One of the perks of this house is that it came with cleaning help, once a week, in the form of Ana Maria and her husband Luis. Both Ana Maria and her husband live up the street at the corner of our block and are the head of our Neighborhood Watch and our command post. They feel it is their job to watch out for all the neighbors who live here, and their family helps in this effort along with their dog Negra. We are so blessed to have them.
I enjoy the afternoons when they spend a few hours with us, helping us with basic cleaning and garden work, because I get to speak with them about the history of this place. Luis is originally from the lake and Ana Maria moved here 26 years ago when she and Luis married. Most of the local history is spoken...and is handed down from one generation to another via spoken word...not much has been written, so to have the opportunity to hear local stories is double-plus-good.
Yesterday's topics of discussion were Jack Fruit and legends of the lake. As we swept and cleaned, both Ana Maria and Luis noticed the huge fruit on the kitchen counter and asked what it was. I only knew a bit about Jack Fruit because I had You Tube'd a few videos on how to cut and eat the fruit, that same morning.
On our way back from Puerto Vallarta last week, we stopped at one of the beautiful fruit stands along the highway to purchase some produce and picked up a Jack Fruit, thinking originally that it was a huge Guanabana. When the saleswoman said it was Jack Fruit, I remembered that my friend Debra had brought some of the fruit to work once for us to sample...and the taste was so unique...so why not bring our own Jack Fruit home? The fruit still had a few days to ripen, so we let it fragrantly mature on the kitchen counter. From the aroma, I decided that today would be a good day to cut it open and eat the fruit.
Luis, not being a fan of Guanabana, decided to pass on tasting the Jack Fruit, but Ana Maria and I dug right in...and the taste was just as exotic and delicious as the first time I tried it years ago. Only this time I had the rubbery, Jack Fruit remnants on my hands. The aroma stayed with me throughout the day.

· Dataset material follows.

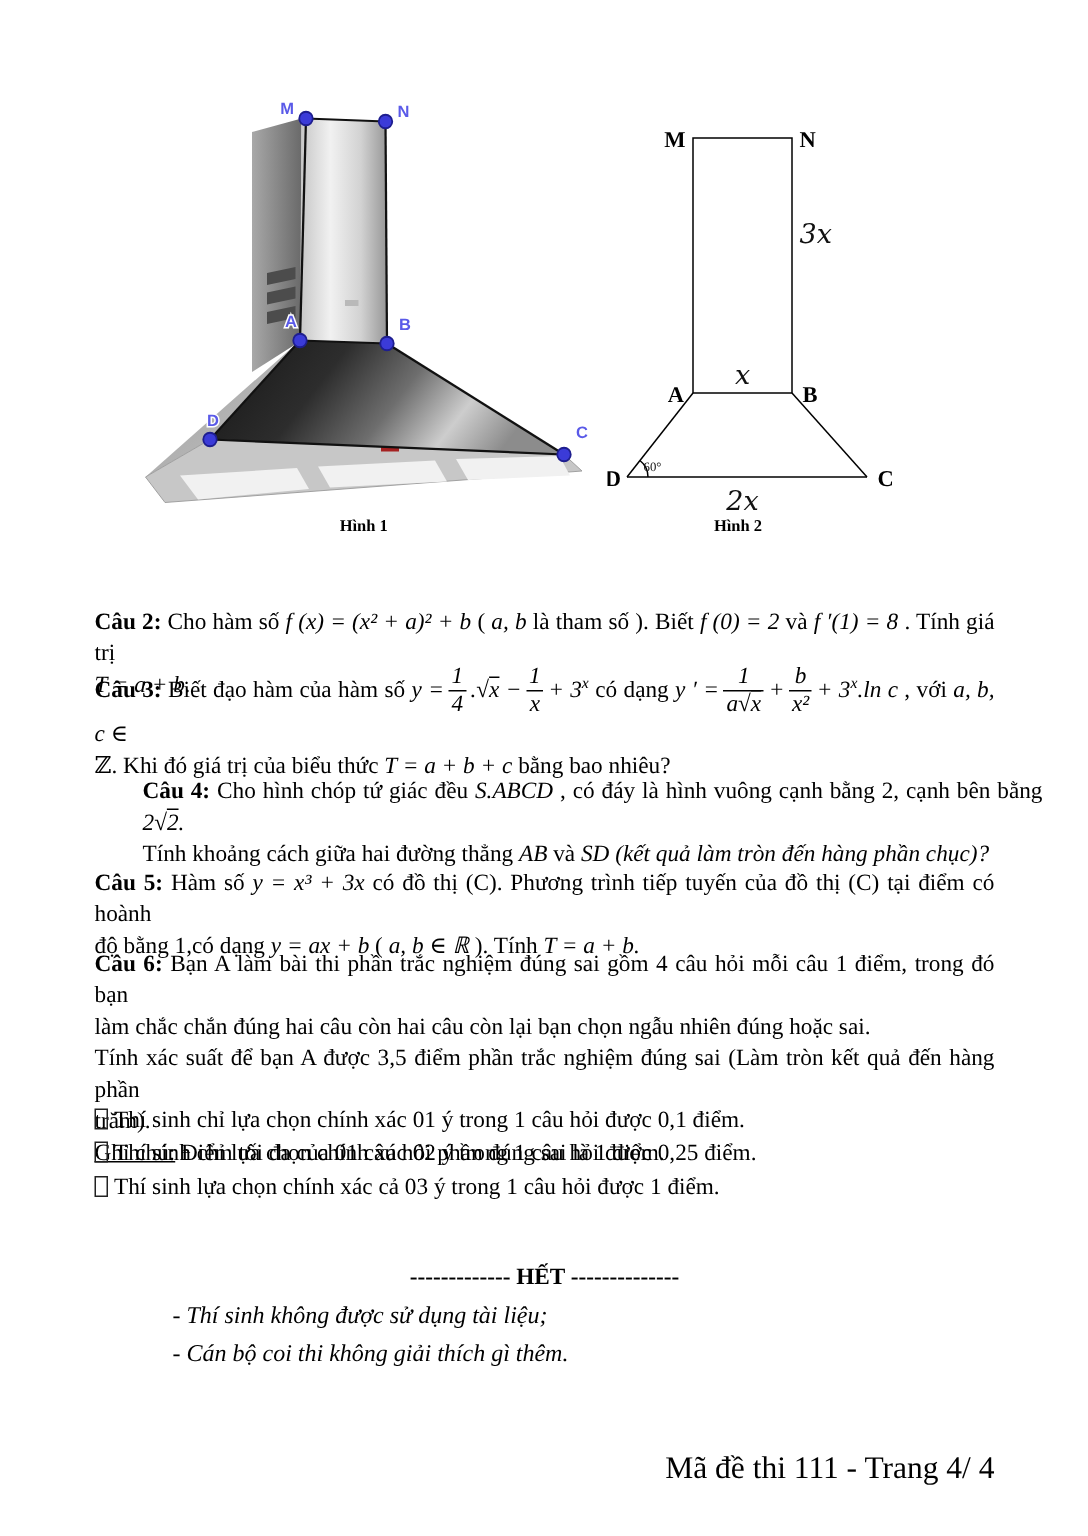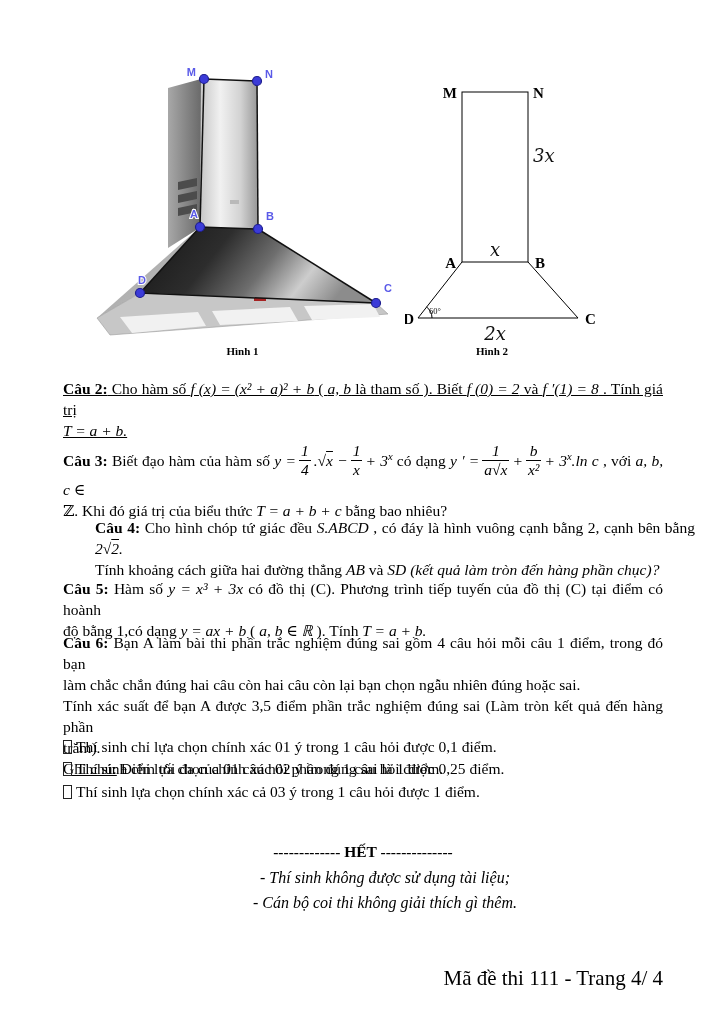"Câu 2: Cho hàm số" div.qblock { text-decoration: underline -> none; top: 378px -> 404px }
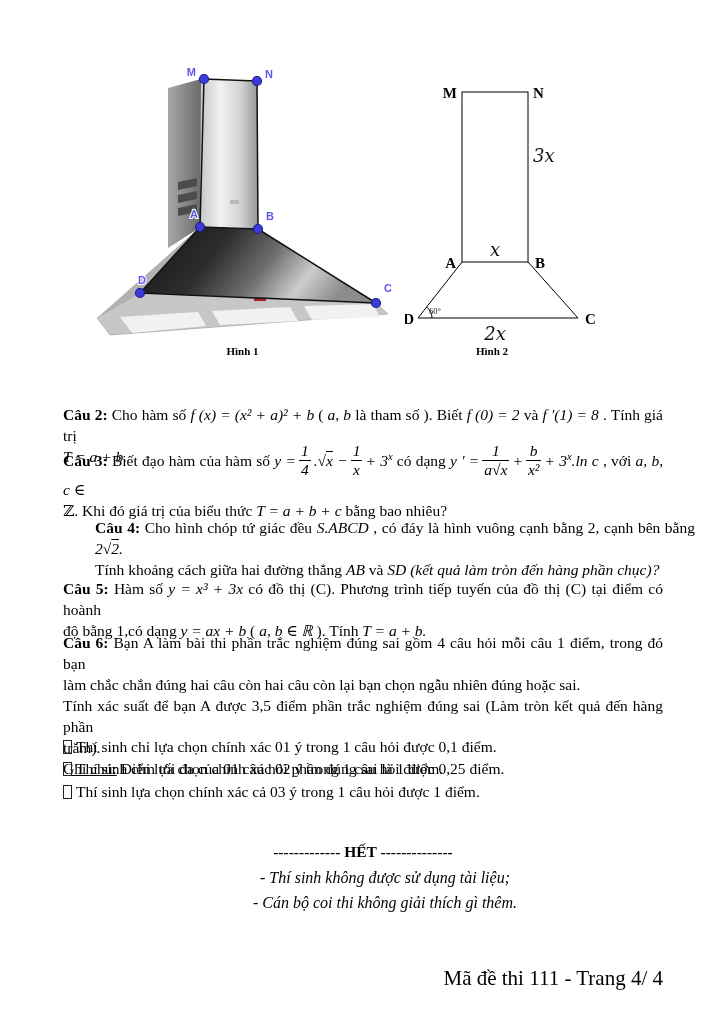"- Thí sinh không được" .inote { text-align: center -> none }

So while we feasted and cleaned, Ana Maria told me stories of the lake and the mountains. It seems that in the early 1950's a science team was sent from China to visit the lake and investigate it as a sight for future investments. The popular idea was to turn it into some sort of resort/Disneyland for tourist. While scuba diving in the lake, the scientist searched for the bottom. While diving, they saw a murkiness that surprised them, and realized that there was oil leaking from the bottom of the lake. Just as they were investigating, a huge pair of white eyes startled them and they saw an enormous mass, the body of a huge dragon that had been still, suddenly move. Fearing for their lives, they desperately swam to the surface, never to return for fear of the dragon in the lake. According to folklore, the dragon ensures that the lake never needs water. The dragon somehow makes sure that water continually flows to the lake, even in dry seasons. This is the belief.
Wonderfully entertained, and done with our chores, I said goodbye to Ana Maria and Luis. Ana Maria had a birthday comida to attend, it being her cousin's birthday...and she was anxious to gather with her family to celebrate.
Brad and I spent the afternoon at home and then attended a choral recital last night at the Centro Cultural Gonzalez Gallo, the old train station turned culture center in Chapala. The choral festival is happening throughout the state and is entitled "Jalisco Canta" and last night's performance was part of this statewide endeavor. The choral group, Camerata Coral, is a 16 member choir from Puerto Rico. Their repertoire was beautiful, a historical sweep through their country's rich heritage and history told in song. The director was classically trained, and the group very talented and enjoyable to watch and hear. And the best part of the concert was that it was free, open to the public, so the crowd was mostly Mexican, with a few ex-pats thrown in for good measure.
As is so often the case here, we sat next to Bob, a gentleman who has lived in the area for over 40 years now, originally from Manhattan. His wife is a choral director and she had invited him to attend the concert. Bob is a lovely, warm, older gentleman who took a fast liking to us, generously telling us his story, all the while stroking my arm or touching Brad's shoulder. As we left I noticed that he had his arm around Brad's waist, saying goodbye...or "hasta pronto"...since we will undoubtedly be running into he and his wife soon somewhere in the area. This is how life happens here.
We will have many more splendid evenings here...I'm sure of this and told Brad the same.
May your evenings be splendid where you are.